Problem requirements: Look for "- Principales encargados" in the records below, then copy that line and every line after it, exactly and with nothing added.

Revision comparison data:
--

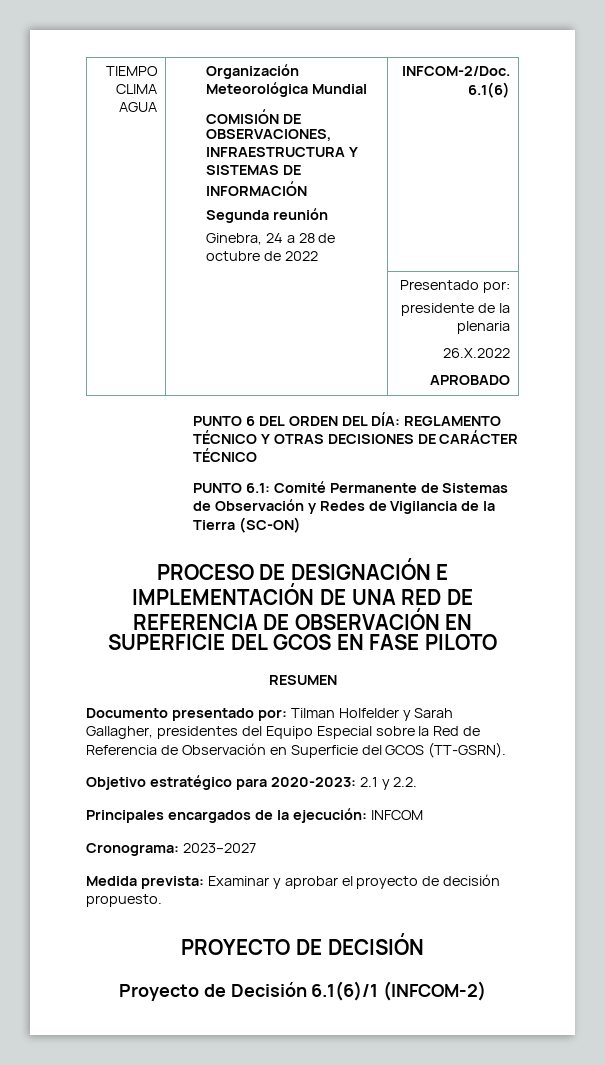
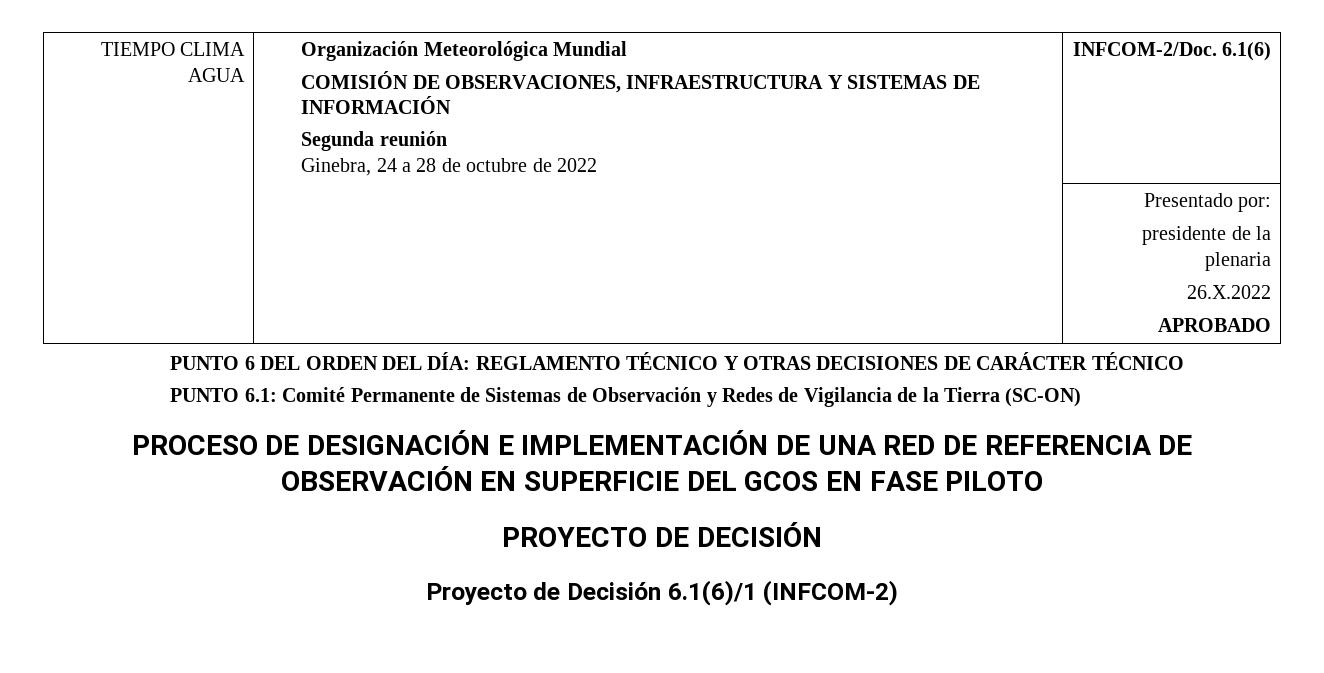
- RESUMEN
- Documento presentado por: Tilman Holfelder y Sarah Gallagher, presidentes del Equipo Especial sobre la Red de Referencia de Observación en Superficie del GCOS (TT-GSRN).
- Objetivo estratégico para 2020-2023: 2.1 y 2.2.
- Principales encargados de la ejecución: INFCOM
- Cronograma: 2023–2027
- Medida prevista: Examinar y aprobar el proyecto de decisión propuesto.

--

Reply:
- Principales encargados de la ejecución: INFCOM
- Cronograma: 2023–2027
- Medida prevista: Examinar y aprobar el proyecto de decisión propuesto.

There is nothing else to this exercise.